The trouble was, it might all be too late. The worst mistakes had been made and were difficult to put right.

Like the business of this radar.

Schmidt had requested an urgent meeting to discuss ‘a radar problem’. Even Goering was going to be there. It must be something serious.

The car drew up outside the Chancellery. Doenitz got out and climbed briskly up the steps into the first of the vast halls, his two staff officers on his heels. The meeting was in one of the smaller conference rooms. Originally the meeting was to have been held in Goering’s ostentatious Air Ministry building, but early the day before a bomb had fallen nearby and shattered all the windows. And it was Goering who’d promised that Allied bombers would never reach Berlin!

The others were already there. As Doenitz entered everyone except Goering got to his feet. Goering was sitting at the head of the table, his massive weight wedged into a large ornate gilt chair. He smiled benignly at Doenitz. Doenitz carefully sat at the opposite end of the table, in an equally grand chair. He nodded at Goering and noticed that the man’s eyes looked rather odd. It was said that Goering took drugs: that would account for it.

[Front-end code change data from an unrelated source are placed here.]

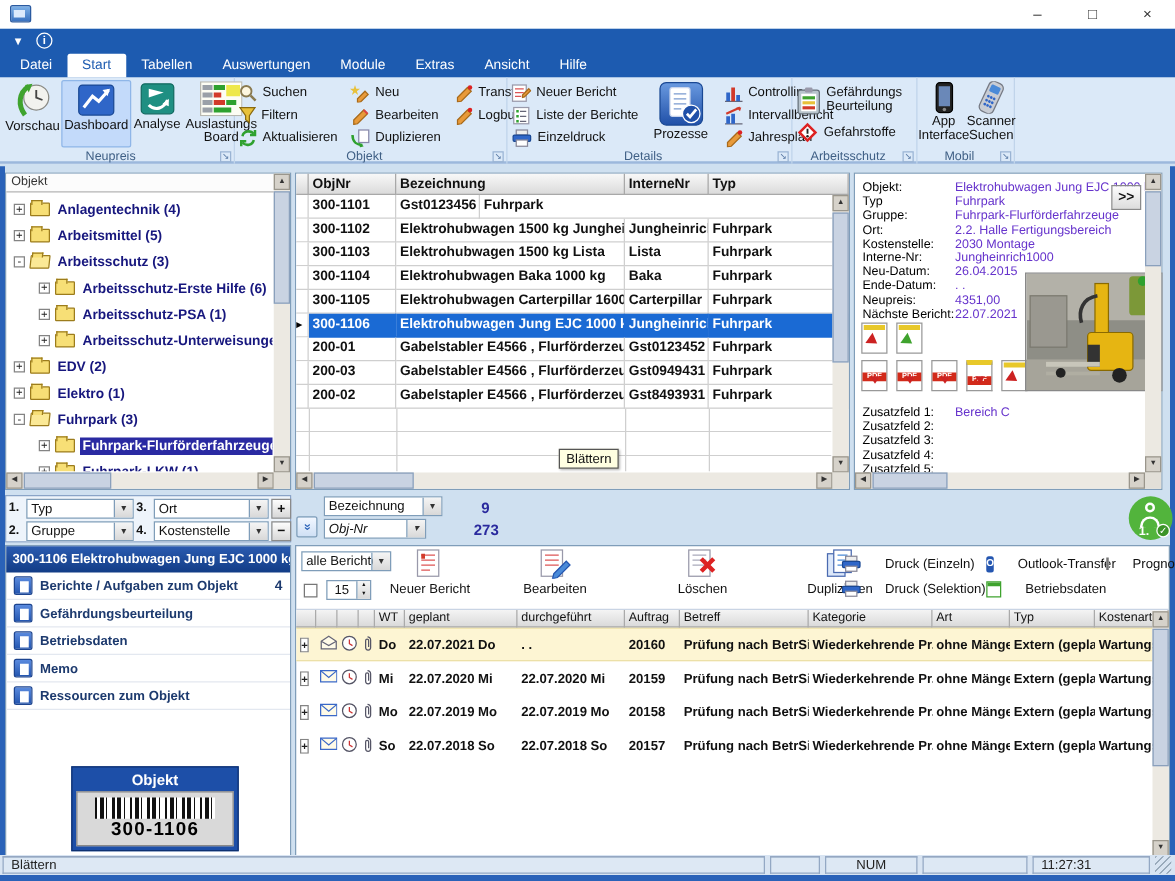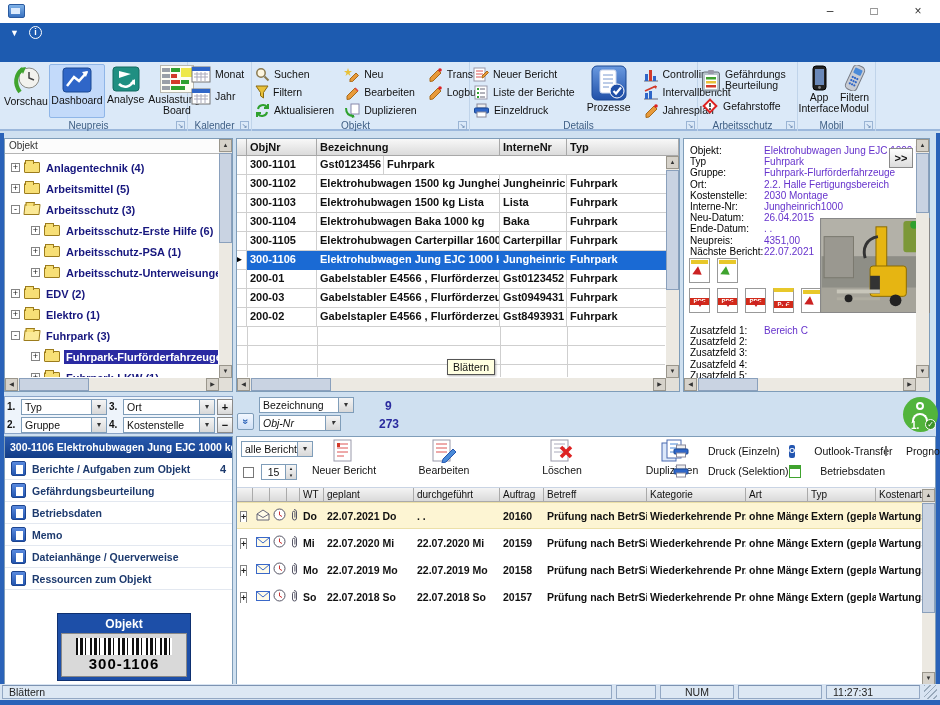--- a/index.html
+++ b/index.html
@@ -189,20 +189,30 @@
     <div class="win-btn">□</div>
     <div class="win-btn">×</div>
   </div>
 </div>
 
 <div class="band">
   <div class="qat">
     <span class="qat-drop">▼</span>
     <span class="info-ic">i</span>
   </div>
+  <div class="menurow">
+    <span class="tab">Datei</span>
+    <span class="tab active">Start</span>
+    <span class="tab">Tabellen</span>
+    <span class="tab">Auswertungen</span>
+    <span class="tab">Module</span>
+    <span class="tab">Extras</span>
+    <span class="tab">Ansicht</span>
+    <span class="tab">Hilfe</span>
+  </div>
 </div>
 
 <div class="ribbon">
 
   <div class="rgroup" style="width:188px">
     <div class="bigbtns">
       <div class="bigbtn" style="width:46px">
         <svg class="ic" width="30" height="30">
             <circle cx="18" cy="13" r="10" fill="#f2f2ee" stroke="#8a8a84"></circle>
             <path d="M18 7v6l5 2" stroke="#444" stroke-width="1.5" fill="none"></path>
@@ -242,42 +252,20 @@
             <rect x="2" y="21" width="8" height="4" fill="#9aa0a8"></rect>
             <rect x="11" y="21" width="14" height="4" fill="#2fa12f"></rect>
           </svg>
         <span class="cap">Auslastungs Board</span>
       </div>
     </div>
     <div class="glabel">Neupreis</div>
     <div class="dlaunch"></div>
   </div>
 
-  <div class="rgroup" style="width:64px">
-    <div class="smallcol" style="gap:6px">
-      <div class="smallbtn">
-        <svg class="ic" width="20" height="20">
-            <rect x="1" y="3" width="18" height="15" fill="#fff" stroke="#777"></rect>
-            <rect x="1" y="3" width="18" height="4" fill="#2f66c8"></rect>
-            <path d="M3 10 h14 M3 13 h14 M6 8 v9 M10 8 v9 M14 8 v9" stroke="#aab" fill="none"></path>
-          </svg>
-        <span>Monat</span>
-      </div>
-      <div class="smallbtn">
-        <svg class="ic" width="20" height="20">
-            <rect x="1" y="3" width="18" height="15" fill="#fff" stroke="#777"></rect>
-            <rect x="1" y="3" width="18" height="4" fill="#2f66c8"></rect>
-            <path d="M3 10 h14 M3 13 h14 M6 8 v9 M10 8 v9 M14 8 v9" stroke="#aab" fill="none"></path>
-          </svg>
-        <span>Jahr</span>
-      </div>
-    </div>
-    <div class="glabel">Kalender</div>
-    <div class="dlaunch"></div>
-  </div>
 
   <div class="rgroup" style="width:218px">
     <div class="objcols">
       <div class="smallcol">
         <div class="smallbtn">
           <svg class="ic" width="15" height="15">
               <circle cx="6" cy="6" r="4.2" fill="#fdf6e0" stroke="#8a7a50" stroke-width="1.5"></circle>
               <path d="M9.5 9.5 L13.5 13.5" stroke="#8a7a50" stroke-width="2"></path>
             </svg>
           <span>Suchen</span>
@@ -469,21 +457,21 @@
               <circle cx="13" cy="13" r="1.1" fill="#2f66c8"></circle>
               <circle cx="15.5" cy="13" r="1.1" fill="#2f66c8"></circle>
               <circle cx="10.5" cy="16.5" r="1.1" fill="#2f66c8"></circle>
               <circle cx="13" cy="16.5" r="1.1" fill="#2f66c8"></circle>
               <circle cx="15.5" cy="16.5" r="1.1" fill="#2f66c8"></circle>
               <circle cx="10.5" cy="20" r="1.1" fill="#2f66c8"></circle>
               <circle cx="13" cy="20" r="1.1" fill="#2f66c8"></circle>
               <circle cx="15.5" cy="20" r="1.1" fill="#2f66c8"></circle>
             </g>
           </svg>
-        <span class="cap">Filtern Modul</span>
+        <span class="cap">Scanner Suchen</span>
       </div>
     </div>
     <div class="glabel">Mobil</div>
     <div class="dlaunch"></div>
   </div>
 
 </div>
 
 <div class="workarea"></div>
 
@@ -847,25 +835,20 @@
         <span class="nb"></span>
       </div>
 
 
       <div class="nav-item">
         <span class="navicon"></span>
         <span class="nl">Memo</span>
         <span class="nb"></span>
       </div>
 
-      <div class="nav-item">
-        <span class="navicon"></span>
-        <span class="nl">Dateianhänge / Querverweise</span>
-        <span class="nb"></span>
-      </div>
 
       <div class="nav-item">
         <span class="navicon"></span>
         <span class="nl">Ressourcen zum Objekt</span>
         <span class="nb"></span>
       </div>
     </div>
   <div class="barcode">
     <div class="bc-title">Objekt</div>
     <div class="bc-inner">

The meeting began. Schmidt was sitting on Goering’s right, looking unhappy, his eyes firmly on the papers on the table in front of him. Hesitantly he started to read from what Doenitz realised was a carefully prepared statement.

After a few seconds Doenitz felt his hackles begin to rise. Schmidt was saying, ‘… the enemy aircraft was shot down near Rotterdam on the night of February 12th 1943. Routine examination of the wreckage by Luftwaffe personnel revealed a box which was badly damaged and covered with blood. However the box was sufficiently intact for it to be confirmed that nothing similar had ever been seen before. Superior technicians were called in but were unable to guess at the function of the box. The only clue was the words “Experimental 6” written in pencil on the side.’ Schmidt turned a page and went on, ‘Luftwaffe Headquarters ordered the box to be dismantled and brought to Berlin for closer examination … The Rotterdam Apparatus, as we decided to call it, was then examined by my staff in our laboratory. However …’ Schmidt paused and looked even more unhappy ‘… two days ago, the RAF scored a direct hit on the laboratory, killing some of my staff and destroying parts of the apparatus. My staff climbed into the ruins of the laboratory and retrieved what they could. We are now trying to reconstruct the apparatus, using the parts which are left to us.’

‘Herr Schmidt now has the use of the best possible laboratory,’ Goering interrupted. ‘It is properly fortified so that this cannot happen again.’ The Luftwaffe staff officers nodded. Doenitz waited. He wanted to hear the rest.

Schmidt looked to see if Goering had finished then returned to his notes. ‘With the components now in our possession it is impossible for us to reconstruct this apparatus to the point where we can make it function. We cannot therefore report on the performance, range or characteristics of the device – not unless we obtain another apparatus, more or less intact, from a crashed enemy bomber. However, it
is
possible to draw two basic conclusions: one, that it is a form of radar – a form that we have never seen before …’ Schmidt’s voice was down almost to a whisper. He had his elbows on the table and his head in his hands, so that his face was hidden. ‘And two, that it works on very short wave, possibly as little as ten centimetres.’